* What is being asked *
Report how many lines in the records below hold "fill", with no other output.

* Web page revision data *

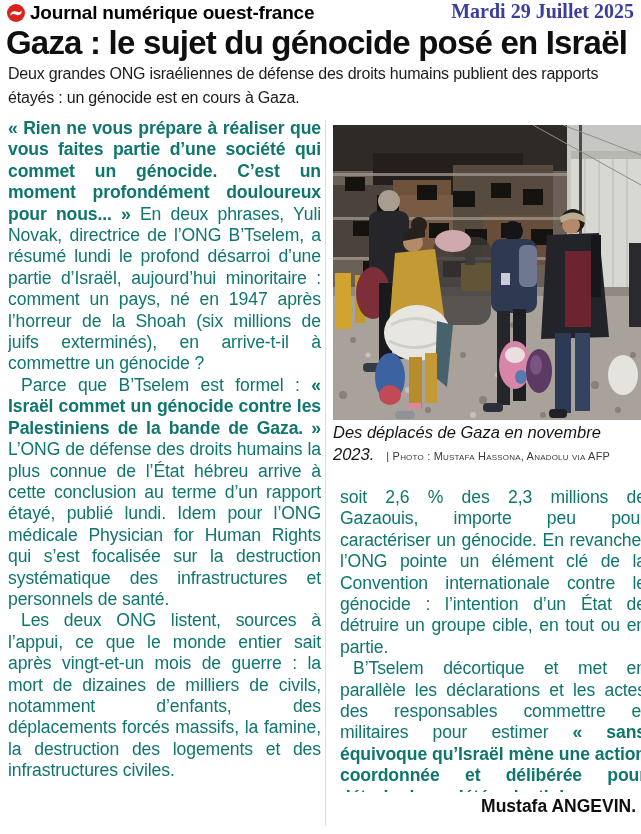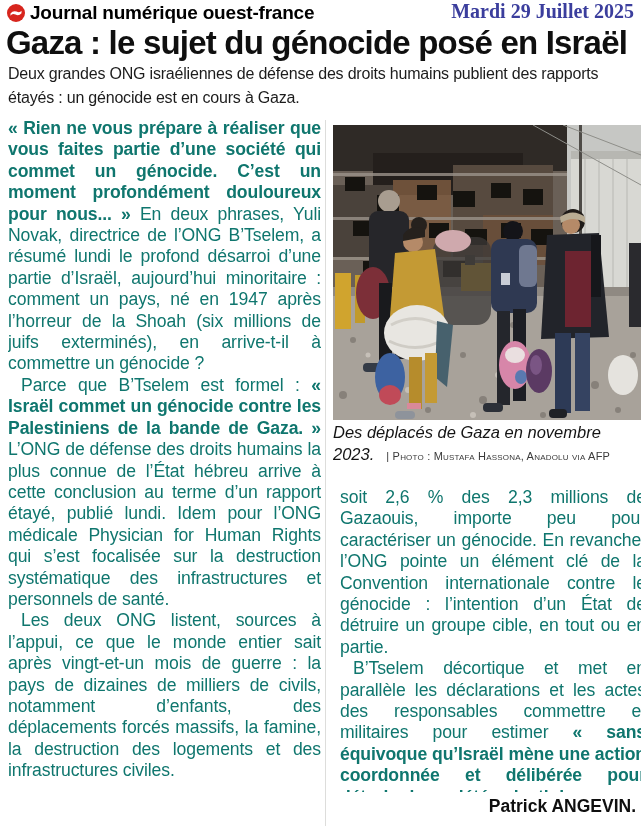--- a/index.html
+++ b/index.html
@@ -55,21 +55,21 @@
   <span class="date">Mardi 29 Juillet 2025</span>
 
   <h1 class="headline">Gaza : le sujet du génocide posé en Israël</h1>
   <p class="deck">Deux grandes ONG israéliennes de défense des droits humains publient des rapports étayés : un génocide est en cours à Gaza.</p>
 
   <div class="colrule"></div>
 
   <div class="col left">
       <p><b>« Rien ne vous prépare à réaliser que vous faites partie d’une société qui commet un génocide. C’est un moment profondément douloureux pour nous... » </b><span>En deux phrases, Yuli Novak, directrice de l’ONG B’Tselem, a résumé lundi le profond désarroi d’une partie d’Israël, aujourd’hui minoritaire : comment un pays, né en 1947 après l’horreur de la Shoah (six millions de juifs exterminés), en arrive-t-il à commettre un génocide ?</span></p>
       <p class="indent"><span>Parce que B’Tselem est formel : </span><b>« Israël commet un génocide contre les Palestiniens de la bande de Gaza. » </b><span>L’ONG de défense des droits humains la plus connue de l’État hébreu arrive à cette conclusion au terme d’un rapport étayé, publié lundi. Idem pour l’ONG médicale Physician for Human Rights qui s’est focalisée sur la destruction systématique des infrastructures et personnels de santé.</span></p>
-      <p class="indent"><span>Les deux ONG listent, sources à l’appui, ce que le monde entier sait après vingt-et-un mois de guerre : la pays de dizaines de milliers de civils, notamment d’enfants, des déplacements forcés massifs, la famine, la destruction des logements et des infrastructures civiles.</span></p>
+      <p class="indent"><span>Les deux ONG listent, sources à l’appui, ce que le monde entier sait après vingt-et-un mois de guerre : la mort de dizaines de milliers de civils, notamment d’enfants, des déplacements forcés massifs, la famine, la destruction des logements et des infrastructures civiles.</span></p>
     </div>
 
   <figure class="photo">
     <svg viewBox="0 0 308 295" width="308" height="295" preserveAspectRatio="none">
       <rect width="308" height="295" fill="#c6c7c4"></rect>
 
       <rect x="0" y="0" width="234" height="178" fill="#6a6057"></rect>
       <rect x="0" y="0" width="234" height="46" fill="#2f2a26"></rect>
       <rect x="40" y="28" width="150" height="42" fill="#241f1c"></rect>
       <rect x="0" y="60" width="60" height="72" fill="#4a423b"></rect>
@@ -199,15 +199,15 @@
   </figure>
 
   <figcaption class="caption"><em>Des déplacés de Gaza en novembre 2023.</em><span class="credit">| Photo : Mustafa Hassona, Anadolu via AFP</span>
   </figcaption>
 
   <div class="col right">
       <p><span>soit 2,6 % des 2,3 millions de Gazaouis, importe peu pour caractériser un génocide. En revanche, l’ONG pointe un élément clé de la Convention internationale contre le génocide : l’intention d’un État de détruire un groupe cible, en tout ou en partie.</span></p>
       <p class="indent"><span>B’Tselem décortique et met en parallèle les déclarations et les actes des responsables commettre et militaires pour estimer </span><b>« sans équivoque qu’Israël mène une action coordonnée et délibérée pour détruire la société palestinienne. »</b></p>
     </div>
 
-  <div class="byline">Patrick ANGEVIN.</div>
+  <div class="byline">Mustafa ANGEVIN.</div>
 
 </div>
 
 </body></html>

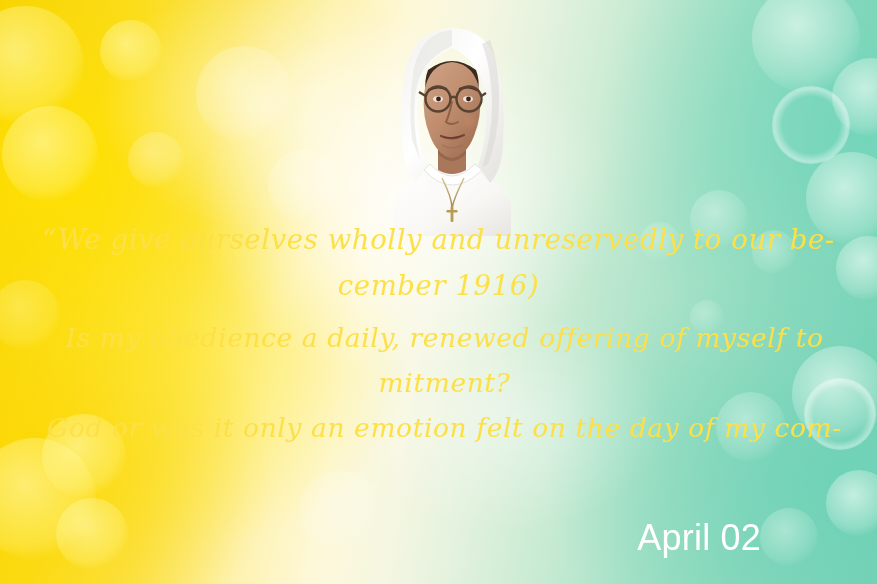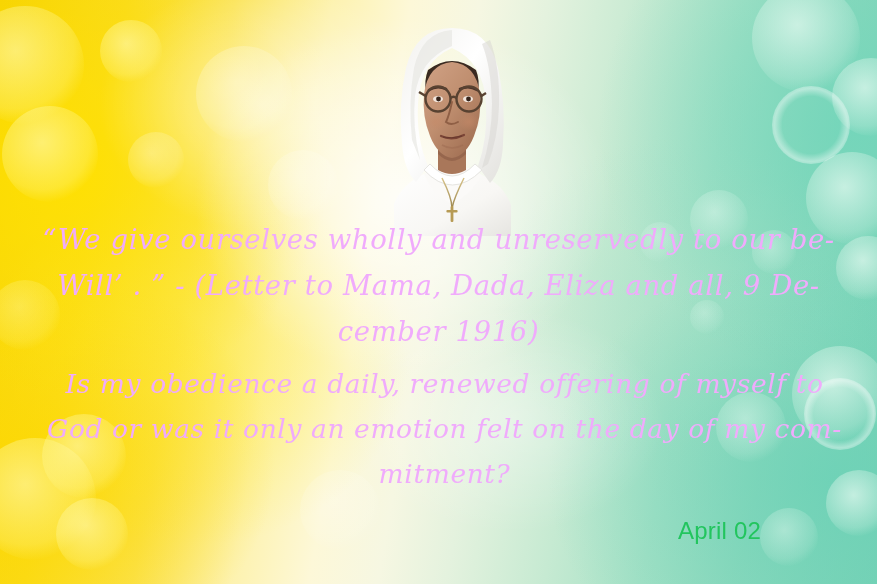--- a/index.html
+++ b/index.html
@@ -89,21 +89,21 @@
   #text-block {
     position: absolute;
     left: 0;
     top: 216px;
     width: 877px;
     z-index: 4;
     text-align: center;
   }
   .quote-line, .reflect-line {
     font-family: "DejaVu Serif", serif;
-    color: #f0abfc;
+    color: #fde047;
     white-space: pre;
     letter-spacing: .6px;
   }
   .quote-line {
     font-size: 27.5px;
     line-height: 46px;
     font-style: italic;
   }
   .reflect-line {
     font-size: 26.5px;
@@ -111,22 +111,22 @@
     font-style: italic;
   }
   #reflection { margin-top: 7px; padding-left: 12px; }
 
   #date-label {
     position: absolute;
     right: 116px;
     top: 517px;
     z-index: 5;
     font-family: "Liberation Sans", sans-serif;
-    font-size: 24px;
-    color: #22c55e;
+    font-size: 36px;
+    color: #ffffff;
     letter-spacing: .2px;
   }
 </style>
 </head>
 <body>
 
 <div id="card">
 
   <div class="bg-base"></div>
   <div class="bg-soft-a"></div>
@@ -238,25 +238,24 @@
       <g fill="#b79b55">
         <rect x="78.6" y="188" width="2.8" height="16" rx="1"></rect>
         <rect x="74.4" y="192" width="11.2" height="2.6" rx="1"></rect>
       </g>
     </svg>
   </div>
 
   <div id="text-block">
     <div id="quote">
       <div class="quote-line">“We give ourselves wholly and unreservedly to our be-</div>
-      <div class="quote-line">Will’ . ” - (Letter to Mama, Dada, Eliza and all, 9 De-</div>
       <div class="quote-line">cember 1916)</div>
     </div>
     <div id="reflection">
       <div class="reflect-line">Is my obedience a daily, renewed offering of myself to</div>
+      <div class="reflect-line">mitment?</div>
       <div class="reflect-line">God or was it only an emotion felt on the day of my com-</div>
-      <div class="reflect-line">mitment?</div>
     </div>
   </div>
 
   <div id="date-label">April 02</div>
 
 </div>
 
 </body></html>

* Answer for the task *
6